[EXERCISE] Each line of the data below containing "days" needs to be listed.

**** INFORMATION SHOWN

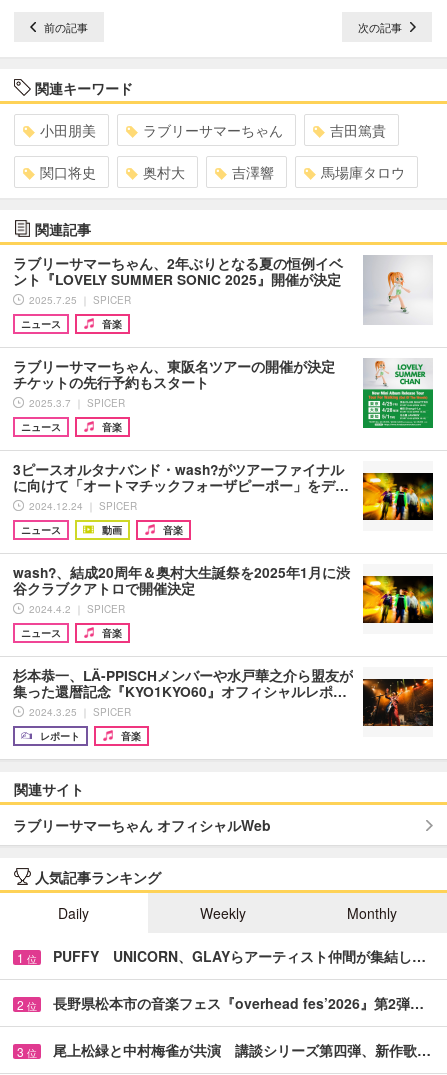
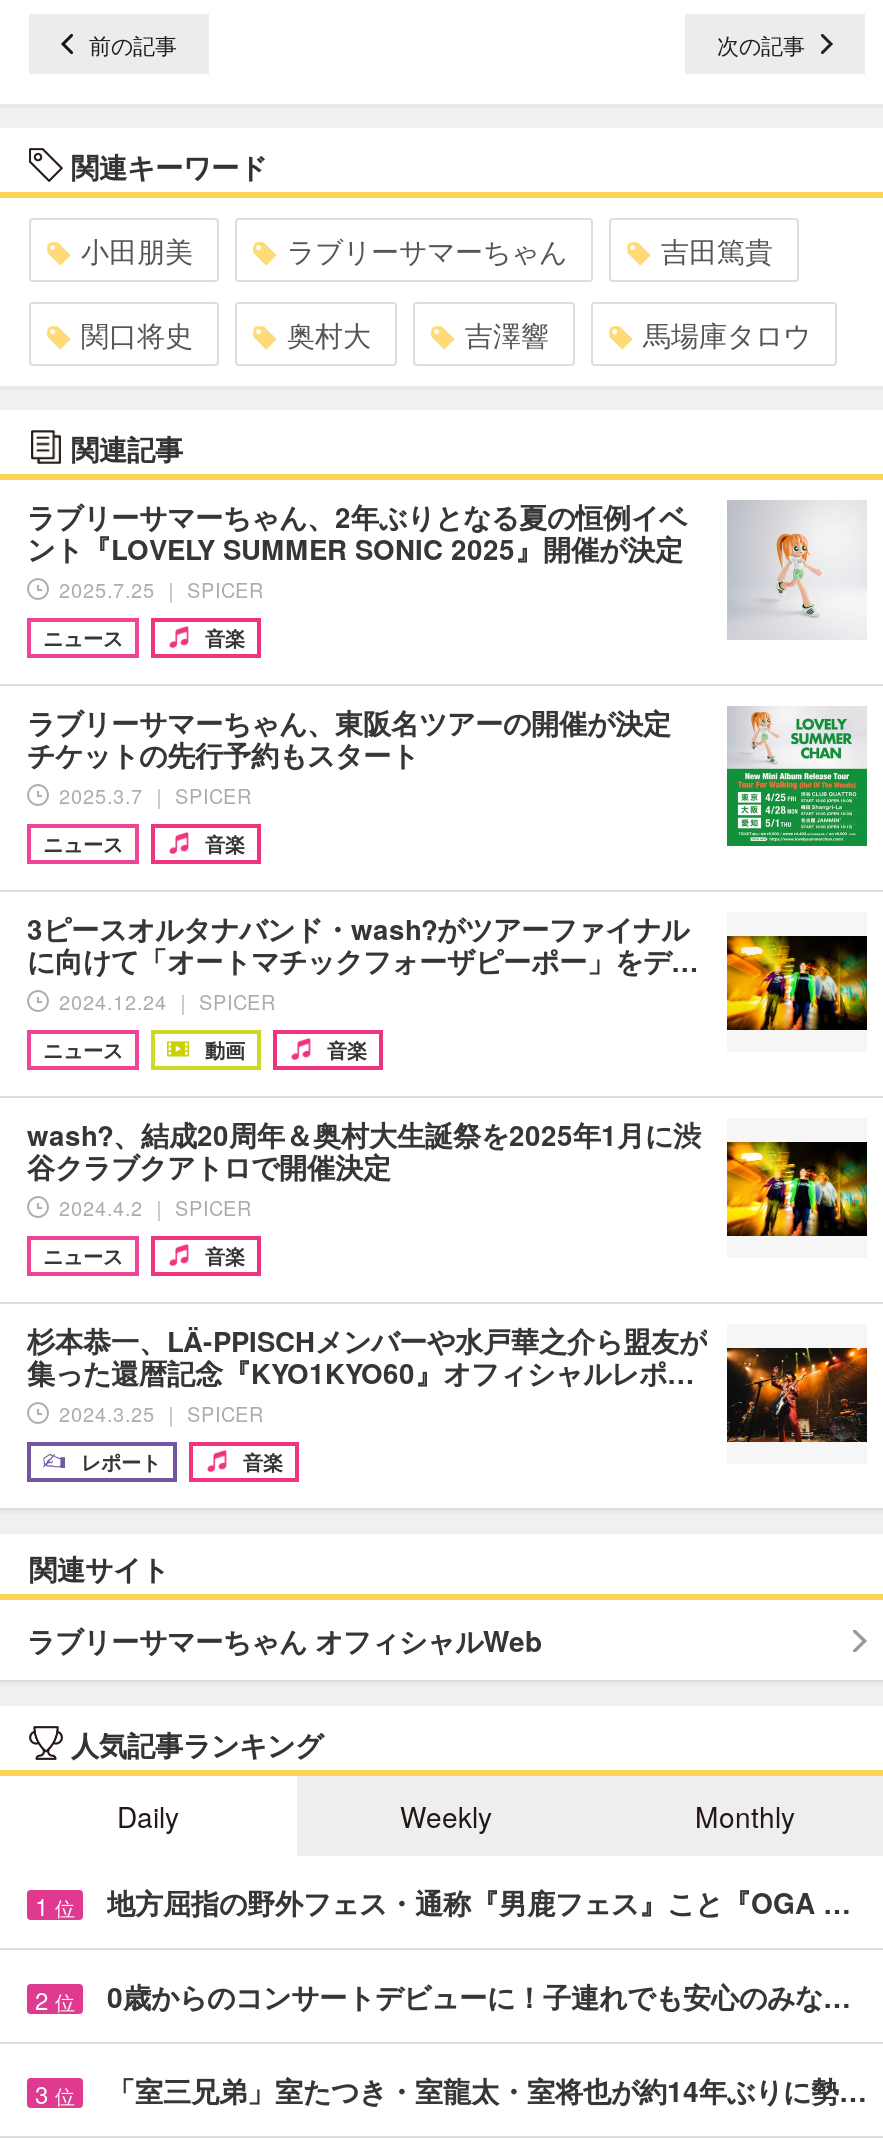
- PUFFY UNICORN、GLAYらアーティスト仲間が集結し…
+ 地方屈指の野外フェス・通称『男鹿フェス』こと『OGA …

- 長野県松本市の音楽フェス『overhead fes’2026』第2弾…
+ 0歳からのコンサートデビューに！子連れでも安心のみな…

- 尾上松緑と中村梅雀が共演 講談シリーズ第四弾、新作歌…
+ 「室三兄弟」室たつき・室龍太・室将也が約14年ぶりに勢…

********
**** INFORMATION SHOWN

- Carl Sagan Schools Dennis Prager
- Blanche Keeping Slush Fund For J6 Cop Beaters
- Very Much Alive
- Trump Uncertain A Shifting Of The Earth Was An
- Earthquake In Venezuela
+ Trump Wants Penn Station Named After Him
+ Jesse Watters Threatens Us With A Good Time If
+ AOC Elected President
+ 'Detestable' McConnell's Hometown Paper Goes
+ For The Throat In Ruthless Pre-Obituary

********
**** INFORMATION SHOWN

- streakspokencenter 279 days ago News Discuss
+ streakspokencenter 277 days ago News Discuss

********

[ANSWER SPACE]
- streakspokencenter 279 days ago News Discuss
+ streakspokencenter 277 days ago News Discuss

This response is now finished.